- **Task brief**
Look through the data below and output, unchanged, every line from the one holding "190x75 cm cortina" through the one holding "total: 142.15 -> 152.25", inclusive. Skip the pictures.

- **Records provided**
=== Section Start ===

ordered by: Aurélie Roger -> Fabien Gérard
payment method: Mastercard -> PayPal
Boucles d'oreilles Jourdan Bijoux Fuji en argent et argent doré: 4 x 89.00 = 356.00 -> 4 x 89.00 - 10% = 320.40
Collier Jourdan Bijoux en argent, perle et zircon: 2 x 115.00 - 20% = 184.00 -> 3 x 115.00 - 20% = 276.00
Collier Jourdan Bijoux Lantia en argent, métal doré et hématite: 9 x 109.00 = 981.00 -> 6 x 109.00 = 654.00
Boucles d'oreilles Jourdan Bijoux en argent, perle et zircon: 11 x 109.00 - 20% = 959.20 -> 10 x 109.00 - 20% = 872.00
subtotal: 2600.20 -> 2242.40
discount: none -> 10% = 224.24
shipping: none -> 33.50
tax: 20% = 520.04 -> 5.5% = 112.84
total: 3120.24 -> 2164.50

=== Section End ===
=== Section Start ===

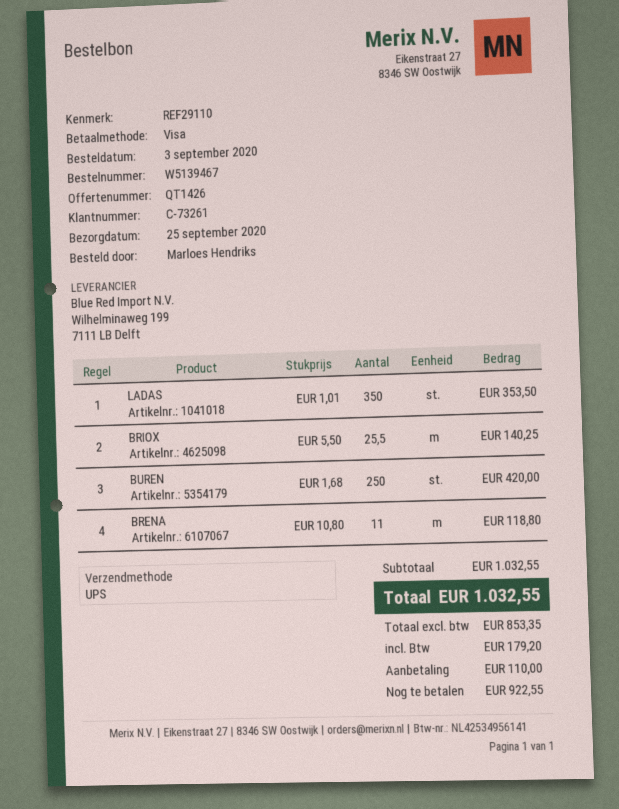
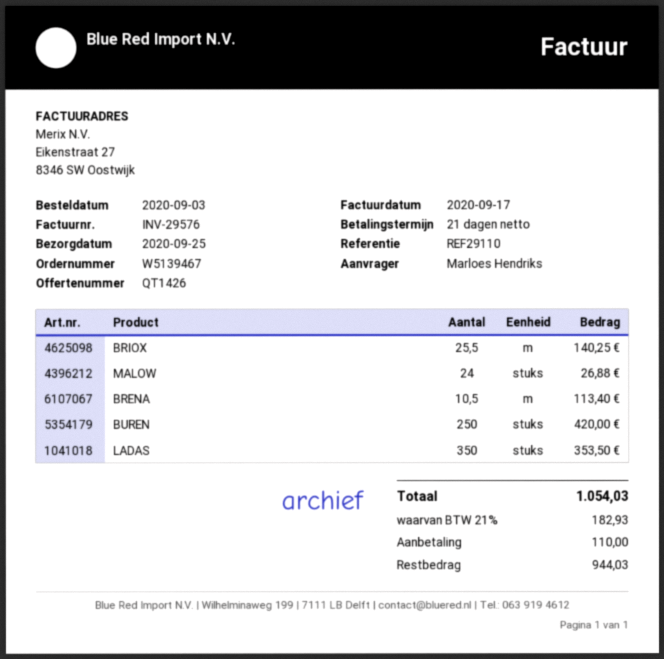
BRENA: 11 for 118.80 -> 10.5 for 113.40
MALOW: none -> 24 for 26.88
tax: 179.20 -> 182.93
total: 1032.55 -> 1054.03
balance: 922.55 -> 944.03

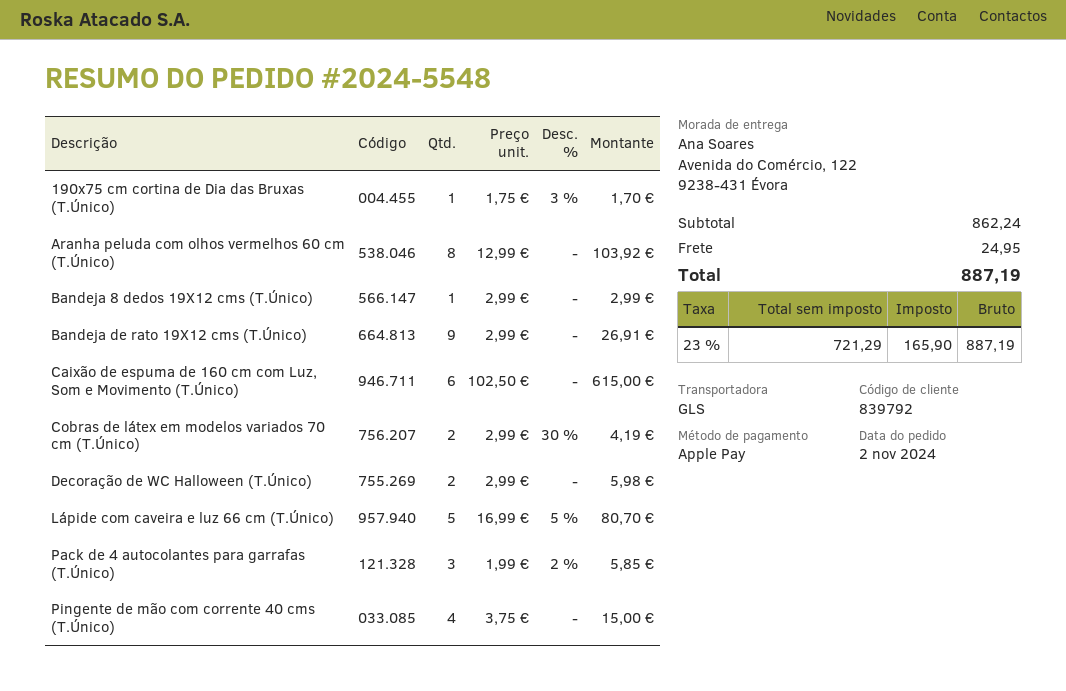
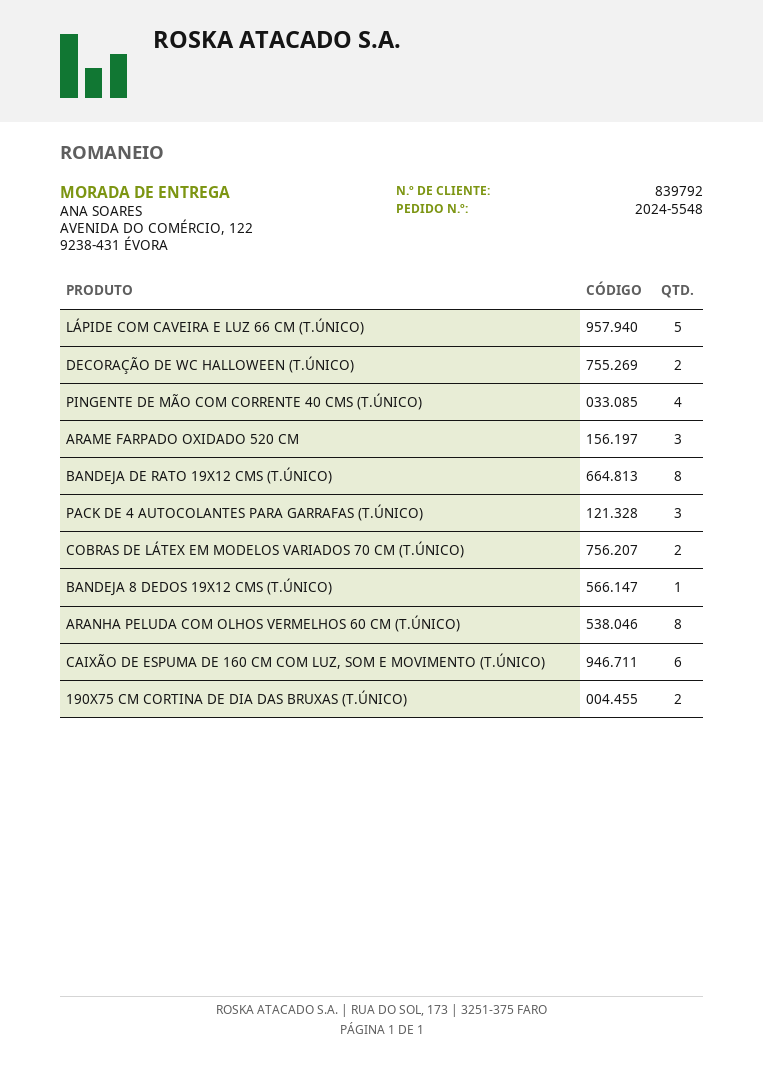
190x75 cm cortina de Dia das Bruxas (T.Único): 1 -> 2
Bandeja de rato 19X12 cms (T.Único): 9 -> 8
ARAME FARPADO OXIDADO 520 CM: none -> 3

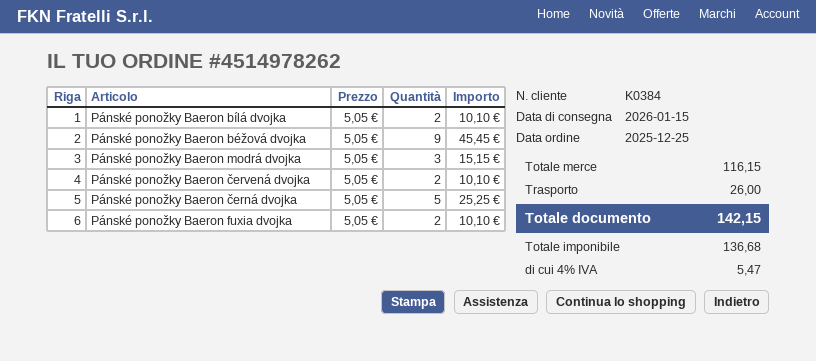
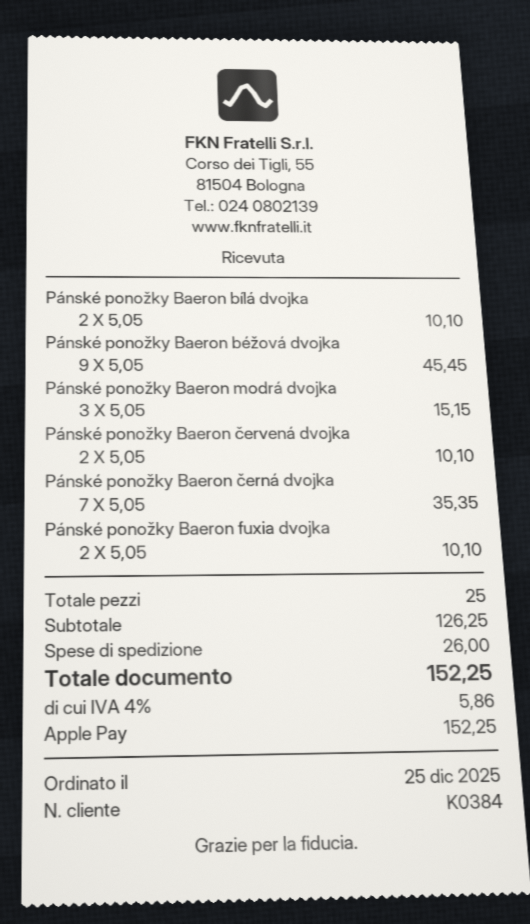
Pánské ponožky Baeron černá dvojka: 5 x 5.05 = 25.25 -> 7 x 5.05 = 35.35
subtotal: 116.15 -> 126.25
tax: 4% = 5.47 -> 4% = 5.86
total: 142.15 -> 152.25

=== Section End ===

- **Solution for this exercise**
190x75 cm cortina de Dia das Bruxas (T.Único): 1 -> 2
Bandeja de rato 19X12 cms (T.Único): 9 -> 8
ARAME FARPADO OXIDADO 520 CM: none -> 3

Pánské ponožky Baeron černá dvojka: 5 x 5.05 = 25.25 -> 7 x 5.05 = 35.35
subtotal: 116.15 -> 126.25
tax: 4% = 5.47 -> 4% = 5.86
total: 142.15 -> 152.25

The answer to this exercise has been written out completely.